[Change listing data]
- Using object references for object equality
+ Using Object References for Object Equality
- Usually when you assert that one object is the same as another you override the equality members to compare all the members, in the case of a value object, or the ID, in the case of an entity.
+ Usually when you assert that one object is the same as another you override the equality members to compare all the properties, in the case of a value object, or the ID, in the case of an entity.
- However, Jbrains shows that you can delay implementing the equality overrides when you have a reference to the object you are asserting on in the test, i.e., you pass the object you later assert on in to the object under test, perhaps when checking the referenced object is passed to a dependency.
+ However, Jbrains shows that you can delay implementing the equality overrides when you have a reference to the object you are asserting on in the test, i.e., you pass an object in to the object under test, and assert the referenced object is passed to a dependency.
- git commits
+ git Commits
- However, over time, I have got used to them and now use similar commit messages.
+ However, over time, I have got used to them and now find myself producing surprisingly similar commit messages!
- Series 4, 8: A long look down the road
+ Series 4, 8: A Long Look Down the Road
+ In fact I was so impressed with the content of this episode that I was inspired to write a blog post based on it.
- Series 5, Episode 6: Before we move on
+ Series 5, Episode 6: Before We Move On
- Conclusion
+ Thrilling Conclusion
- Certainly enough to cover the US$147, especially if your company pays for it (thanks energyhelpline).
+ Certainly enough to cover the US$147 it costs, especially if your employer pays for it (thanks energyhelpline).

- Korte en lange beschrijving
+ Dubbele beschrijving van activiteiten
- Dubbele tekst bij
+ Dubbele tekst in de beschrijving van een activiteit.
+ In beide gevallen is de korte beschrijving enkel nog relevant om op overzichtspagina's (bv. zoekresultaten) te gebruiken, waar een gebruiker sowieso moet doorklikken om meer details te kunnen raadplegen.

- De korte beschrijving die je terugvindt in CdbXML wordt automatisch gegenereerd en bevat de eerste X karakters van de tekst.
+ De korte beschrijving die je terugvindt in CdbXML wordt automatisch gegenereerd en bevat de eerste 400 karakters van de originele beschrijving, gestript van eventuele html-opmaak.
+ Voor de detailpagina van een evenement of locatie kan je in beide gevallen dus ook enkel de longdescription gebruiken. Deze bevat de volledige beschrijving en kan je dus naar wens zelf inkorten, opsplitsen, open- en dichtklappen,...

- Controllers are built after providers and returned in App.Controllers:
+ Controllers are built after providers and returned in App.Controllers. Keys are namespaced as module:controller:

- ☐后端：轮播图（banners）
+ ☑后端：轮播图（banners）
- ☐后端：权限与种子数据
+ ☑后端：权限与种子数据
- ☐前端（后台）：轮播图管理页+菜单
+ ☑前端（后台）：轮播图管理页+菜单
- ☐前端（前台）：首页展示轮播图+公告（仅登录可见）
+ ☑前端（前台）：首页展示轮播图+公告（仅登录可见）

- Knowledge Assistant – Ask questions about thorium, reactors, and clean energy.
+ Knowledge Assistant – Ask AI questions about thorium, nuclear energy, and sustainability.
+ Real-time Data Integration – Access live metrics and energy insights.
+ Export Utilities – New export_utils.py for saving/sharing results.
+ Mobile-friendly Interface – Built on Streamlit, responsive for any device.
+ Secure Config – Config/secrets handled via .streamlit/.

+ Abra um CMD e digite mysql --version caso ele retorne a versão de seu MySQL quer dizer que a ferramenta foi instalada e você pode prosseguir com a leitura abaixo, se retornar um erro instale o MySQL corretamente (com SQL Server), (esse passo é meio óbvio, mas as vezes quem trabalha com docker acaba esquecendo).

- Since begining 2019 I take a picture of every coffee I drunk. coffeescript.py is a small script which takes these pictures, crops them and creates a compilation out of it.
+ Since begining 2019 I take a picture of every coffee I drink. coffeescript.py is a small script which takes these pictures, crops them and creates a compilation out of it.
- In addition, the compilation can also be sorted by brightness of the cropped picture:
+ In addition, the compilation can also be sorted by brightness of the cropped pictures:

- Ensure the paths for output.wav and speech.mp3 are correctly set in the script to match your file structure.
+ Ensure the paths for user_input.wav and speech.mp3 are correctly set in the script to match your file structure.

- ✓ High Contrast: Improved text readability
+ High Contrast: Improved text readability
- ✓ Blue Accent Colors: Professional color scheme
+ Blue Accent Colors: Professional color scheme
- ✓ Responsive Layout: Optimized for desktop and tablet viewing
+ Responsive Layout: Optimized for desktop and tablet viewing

Required action
In the records above, find each line that mentions the word "Professional", and copy it.

Response to this task
- ✓ Blue Accent Colors: Professional color scheme
+ Blue Accent Colors: Professional color scheme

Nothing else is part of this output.